* [Source data]:
________________________
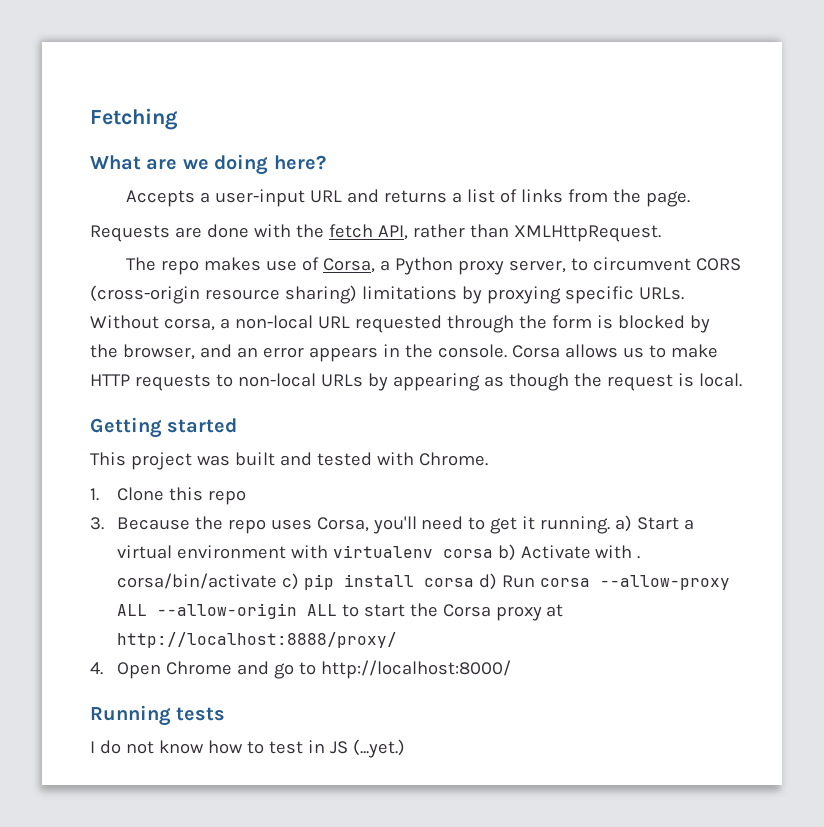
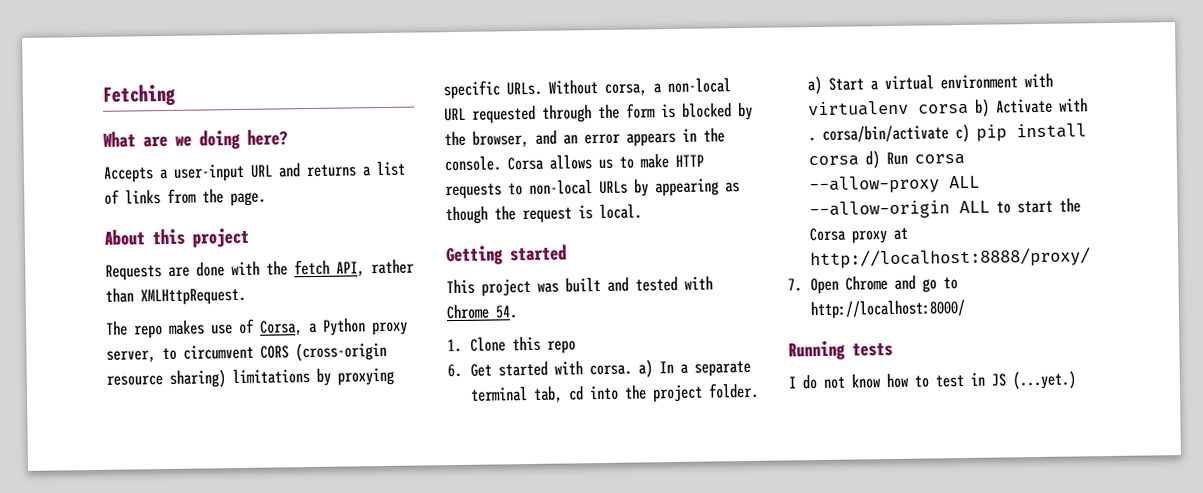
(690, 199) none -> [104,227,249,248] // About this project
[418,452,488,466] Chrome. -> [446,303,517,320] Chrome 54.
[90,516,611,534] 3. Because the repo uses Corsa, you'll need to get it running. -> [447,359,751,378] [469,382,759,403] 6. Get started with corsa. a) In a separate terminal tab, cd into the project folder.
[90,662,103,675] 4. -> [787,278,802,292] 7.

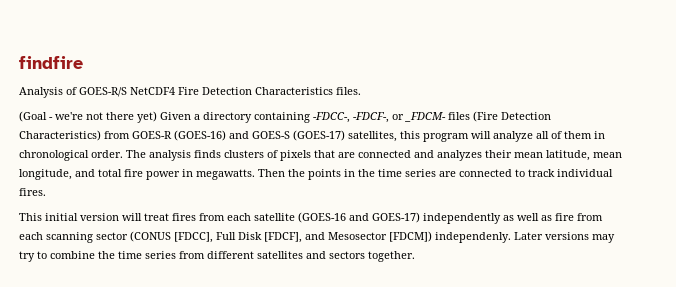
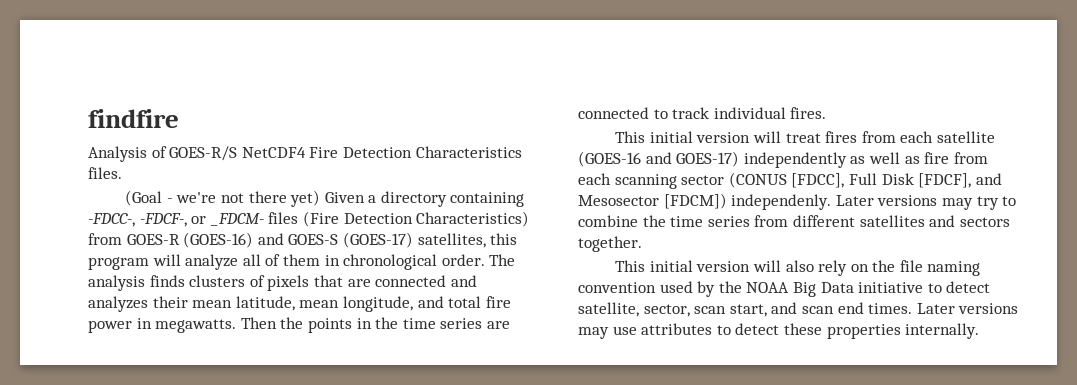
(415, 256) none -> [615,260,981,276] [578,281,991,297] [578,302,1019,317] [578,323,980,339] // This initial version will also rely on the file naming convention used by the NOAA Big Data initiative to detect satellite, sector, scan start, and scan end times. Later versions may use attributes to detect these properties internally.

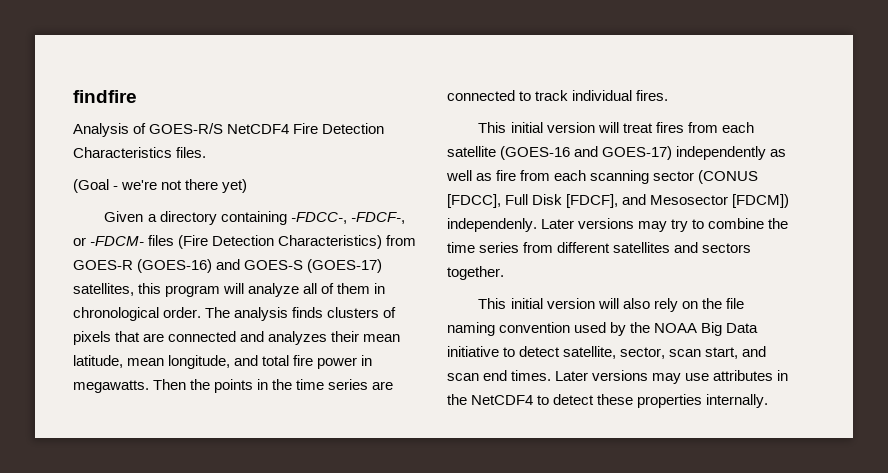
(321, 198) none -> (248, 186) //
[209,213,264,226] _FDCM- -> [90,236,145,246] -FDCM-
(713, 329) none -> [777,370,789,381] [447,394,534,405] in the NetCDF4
________________________
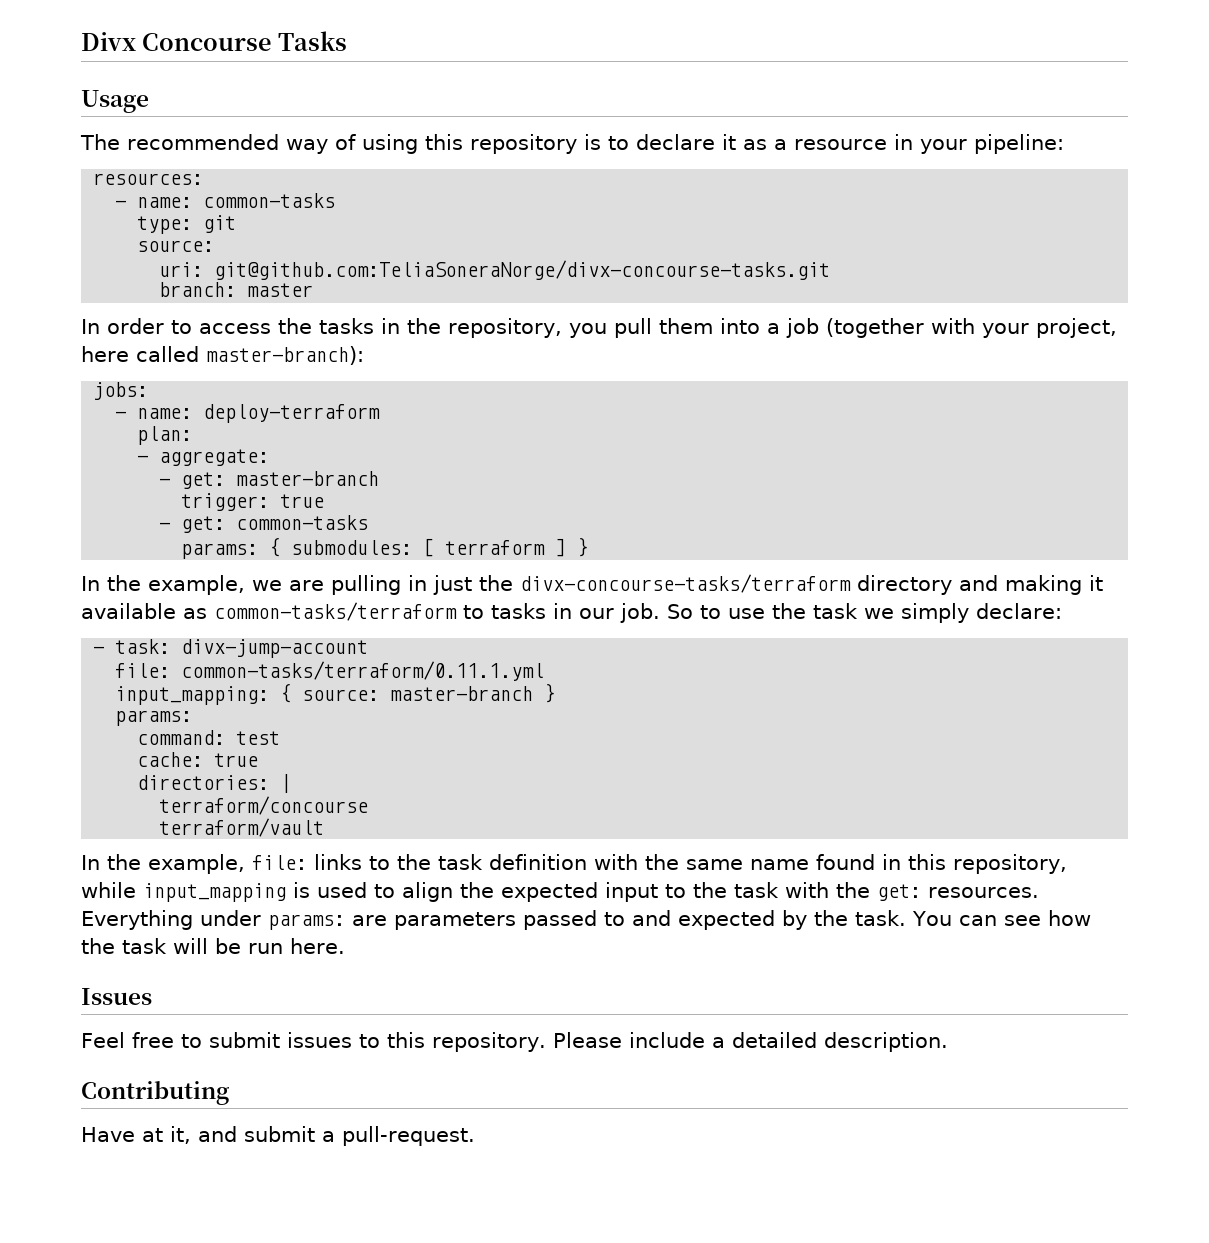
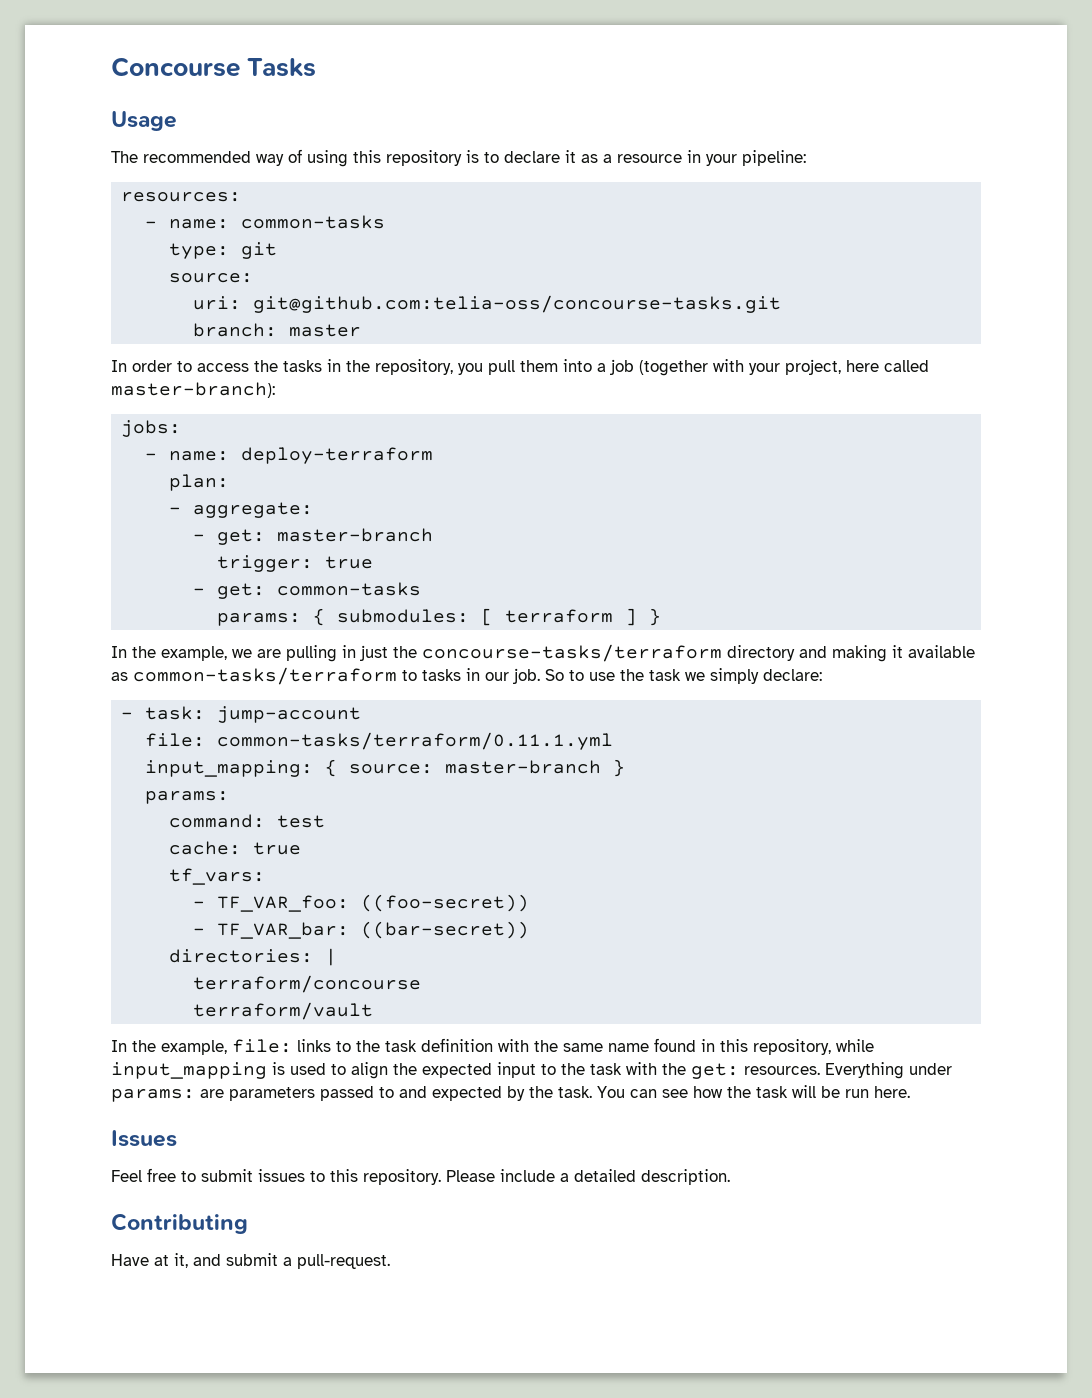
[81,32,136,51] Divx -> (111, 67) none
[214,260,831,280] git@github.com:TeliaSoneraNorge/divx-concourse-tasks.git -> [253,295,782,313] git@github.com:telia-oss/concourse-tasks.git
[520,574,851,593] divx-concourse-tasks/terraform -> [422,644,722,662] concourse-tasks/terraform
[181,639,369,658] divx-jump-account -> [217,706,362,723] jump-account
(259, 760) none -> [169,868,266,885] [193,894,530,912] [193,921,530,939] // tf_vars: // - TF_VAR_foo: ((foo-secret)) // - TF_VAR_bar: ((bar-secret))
________________________
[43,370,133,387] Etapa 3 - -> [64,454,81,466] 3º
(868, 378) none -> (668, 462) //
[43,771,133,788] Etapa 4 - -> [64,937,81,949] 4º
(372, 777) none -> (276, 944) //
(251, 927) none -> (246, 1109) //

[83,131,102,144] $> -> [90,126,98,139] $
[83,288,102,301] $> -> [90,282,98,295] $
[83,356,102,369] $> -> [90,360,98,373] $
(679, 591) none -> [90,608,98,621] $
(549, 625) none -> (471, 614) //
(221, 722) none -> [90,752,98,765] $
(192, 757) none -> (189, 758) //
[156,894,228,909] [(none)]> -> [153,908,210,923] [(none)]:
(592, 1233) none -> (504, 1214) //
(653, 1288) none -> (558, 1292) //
________________________
* [Exercise]: Which of the lines above carry the string "Etapa"? Copy every one.

* [Response for this exercise]:
[43,370,133,387] Etapa 3 - -> [64,454,81,466] 3º
[43,771,133,788] Etapa 4 - -> [64,937,81,949] 4º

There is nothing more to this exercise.